Kit lo miró en silencio, puesta en jarras, y soltó un suspiro exasperado.

—¡Basta! —ordenó, irritada—. ¡Deja de manotear! Vas a echar la tienda abajo. Cálmate, ¿quieres? No hablaba en serio, todo era una broma. No dejaría que esos ahorcaran a Raistlin.

—¿A esto lo llamas una broma? —Caramon se enjugó el sudor frío de la frente—. Pues a mí no me hace gracia. ¿Vas a decirles la verdad?

—¿Y de qué infiernos iba a servir que lo hiciera? —demandó Kit, que añadió con una cólera repentina—: ¿Es que quieres verme colgada a mí? ¿Es eso? —Caramon no respondió; se sentía fatal.

»Yo no la maté, ¿vale? —afirmó fríamente Kitiara.

—Pero tu cuchillo…

—Alguien me lo robó en la confusión que hubo en el templo, me lo cogió del cinturón. Te lo habría dicho si me lo hubieras preguntado, en lugar de acusarme como hiciste. Esa es la verdad. Es lo que ocurrió, pero ¿piensas que alguien me creería?

No, Caramon estaba seguro de que nadie le creería.

—Salgamos —ordenó Kitiara—. Despertaremos a Tanis. Él sabrá qué hacer.

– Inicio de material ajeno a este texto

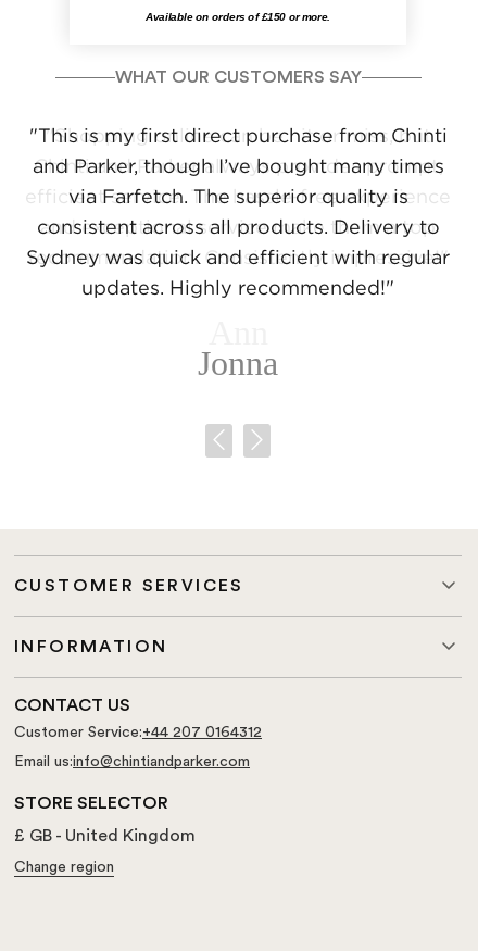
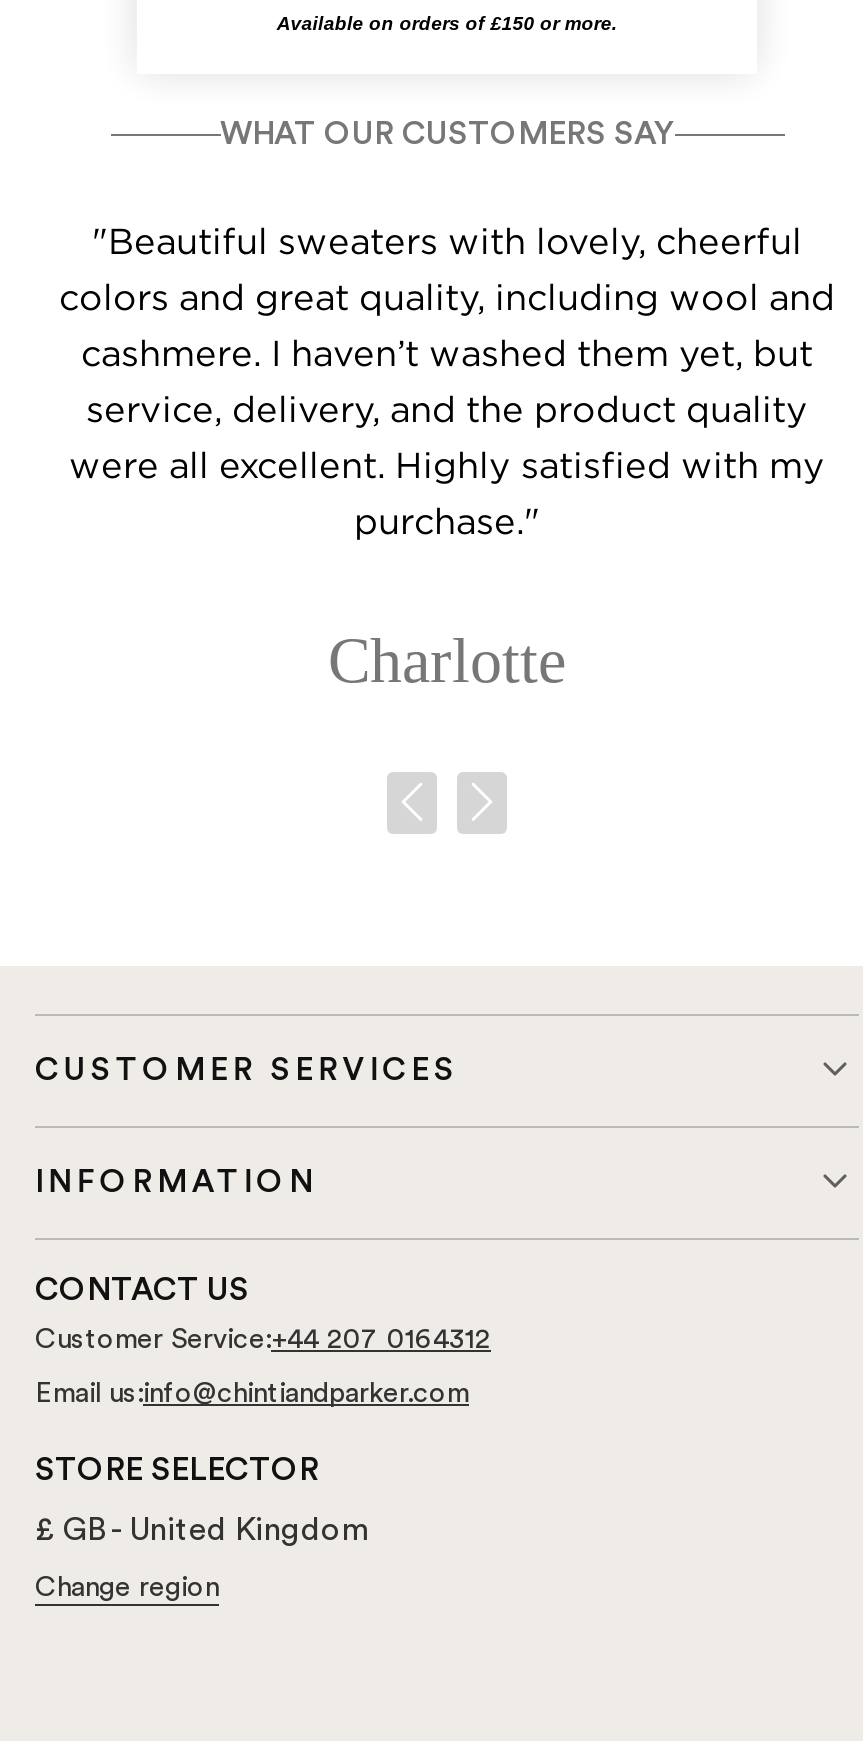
[29,125,447,146] "This is my first direct purchase from Chinti -> [92,223,802,261] "Beautiful sweaters with lovely, cheerful
[32,156,444,176] and Parker, though I’ve bought many times -> [59,279,835,317] colors and great quality, including wool and
[68,186,408,207] via Farfetch. The superior quality is -> [81,335,813,373] cashmere. I haven’t washed them yet, but
[36,217,439,237] consistent across all products. Delivery to -> [86,391,808,429] service, delivery, and the product quality
[26,247,450,268] Sydney was quick and efficient with regular -> [69,447,825,485] were all excellent. Highly satisfied with my
[81,277,394,298] updates. Highly recommended!" -> [354,503,540,541] purchase."
[198,344,278,383] Jonna -> [328,625,566,697] Charlotte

Se puso el chaleco de cuero. La espada yacía en el suelo, cerca de donde ella se había tumbado a dormir. La cogió y se abrochó el cinturón.

—Ni una palabra al semielfo de mi pequeña broma —advirtió a Caramon mientras le acariciaba el brazo—. No lo entendería.

Caramon asintió con la cabeza, incapaz de hablar. No se lo diría a nadie, jamás. Era demasiado vergonzoso, demasiado horrible. Tal vez hubiera sido una broma, una muestra de humor negro, pero el joven no lo creía así. Todavía podía oír sus palabras, la vehemencia con que las había pronunciado.

Todavía podía ver el espeluznante brillo de sus ojos.

Se apartó de ella; su contacto le ponía la piel de gallina.

Kit le dio unas palmaditas en el brazo, como si fuera un niño bueno que se ha comido todas las gachas de avena. Lo empujó para pasar delante y salió de la tienda, llamando a voces a Tanis mientras caminaba.

Caramon se dirigía hacia el puesto para despertar a Flint cuando oyó una voz gritando, resonando en el recinto ferial:

—¡Va a haber un linchamiento! ¡Venid a verlo! ¡Vamos a quemar en la hoguera al hechicero!